#### Activity:
The expected answer is the set of lines in the data below between the line holding "[106,861,245,881] สถาบันศาสตร์แห่งชีวิต ->" and the line holding "[25,40,114,56] July 22, 2026", inclusive, written out exactly.

#### Entries supplied:
»»
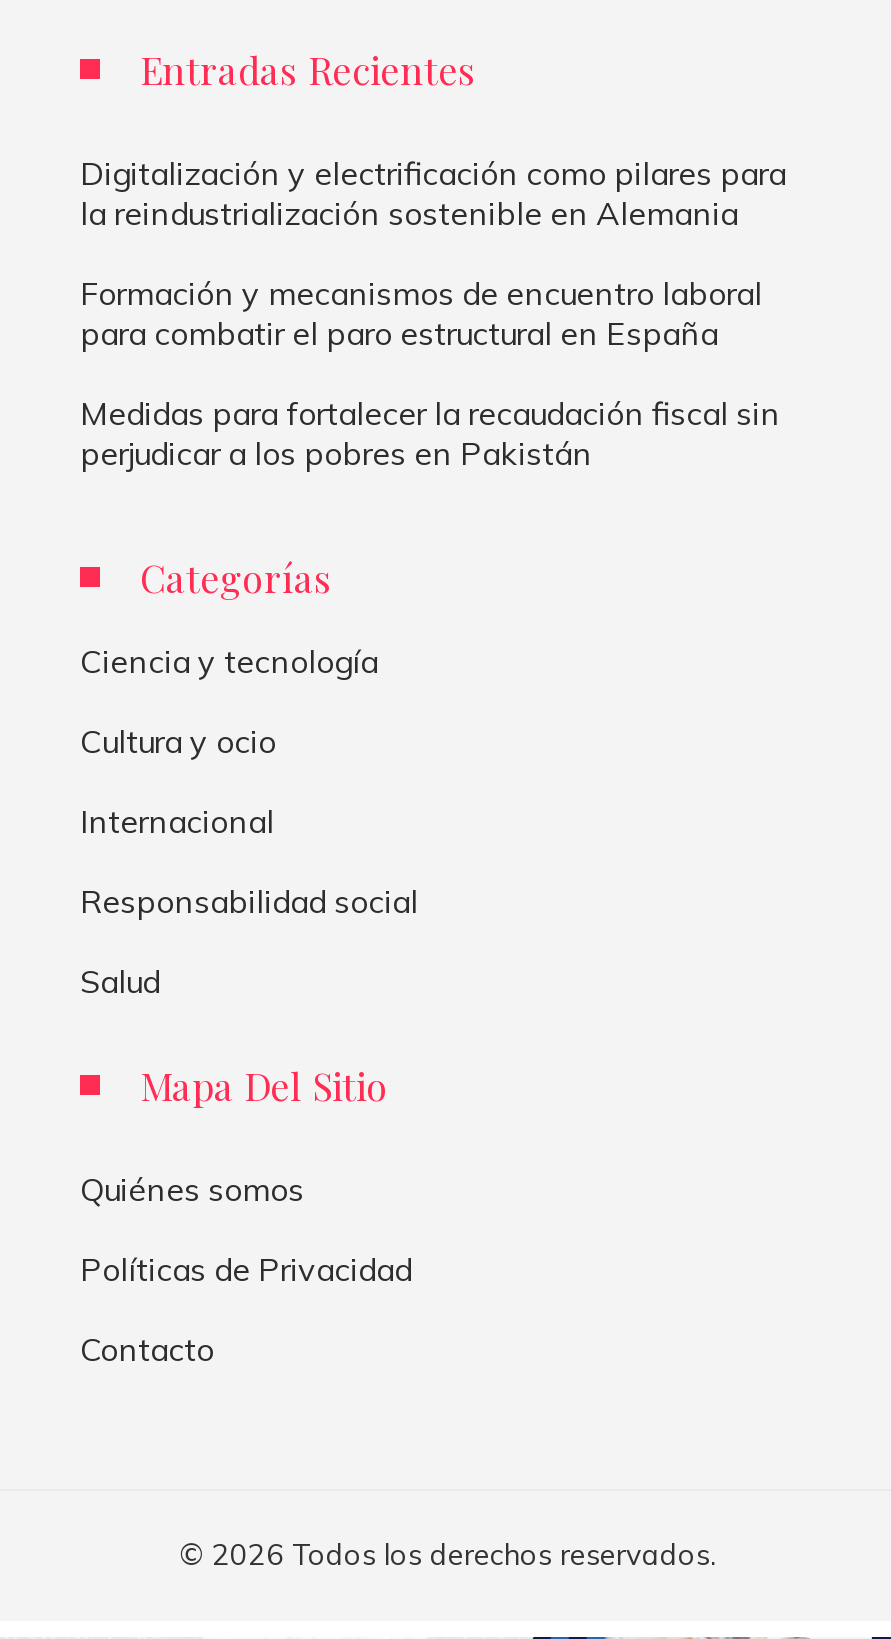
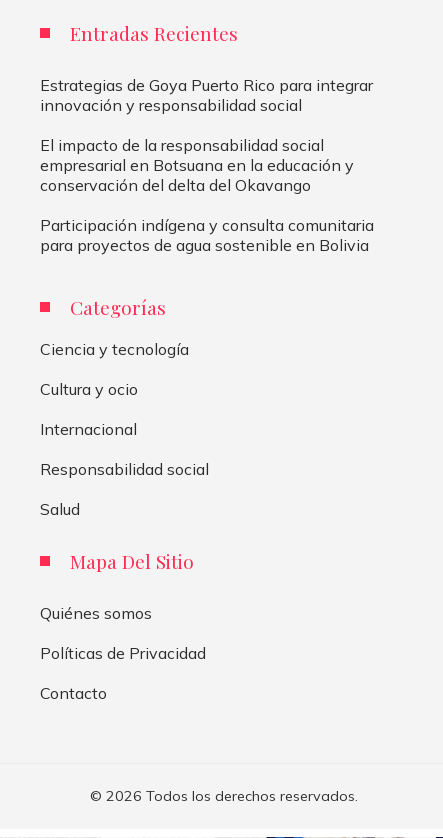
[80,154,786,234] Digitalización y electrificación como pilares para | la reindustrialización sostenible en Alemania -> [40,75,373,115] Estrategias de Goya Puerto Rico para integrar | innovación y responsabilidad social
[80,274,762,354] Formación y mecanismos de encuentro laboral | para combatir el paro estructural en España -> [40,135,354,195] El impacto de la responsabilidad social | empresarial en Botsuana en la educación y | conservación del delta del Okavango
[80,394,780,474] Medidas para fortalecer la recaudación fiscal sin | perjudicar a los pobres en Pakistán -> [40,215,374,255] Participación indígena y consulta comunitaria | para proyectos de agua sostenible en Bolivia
««
»»
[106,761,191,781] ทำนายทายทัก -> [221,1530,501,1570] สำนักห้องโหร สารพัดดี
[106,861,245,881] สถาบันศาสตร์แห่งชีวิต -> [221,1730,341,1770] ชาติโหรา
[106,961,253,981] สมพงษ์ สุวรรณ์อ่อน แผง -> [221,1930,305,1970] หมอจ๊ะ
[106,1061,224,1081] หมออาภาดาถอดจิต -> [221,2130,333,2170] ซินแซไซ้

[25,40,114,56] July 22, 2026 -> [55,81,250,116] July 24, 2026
««
#### Completed task:
[106,861,245,881] สถาบันศาสตร์แห่งชีวิต -> [221,1730,341,1770] ชาติโหรา
[106,961,253,981] สมพงษ์ สุวรรณ์อ่อน แผง -> [221,1930,305,1970] หมอจ๊ะ
[106,1061,224,1081] หมออาภาดาถอดจิต -> [221,2130,333,2170] ซินแซไซ้

[25,40,114,56] July 22, 2026 -> [55,81,250,116] July 24, 2026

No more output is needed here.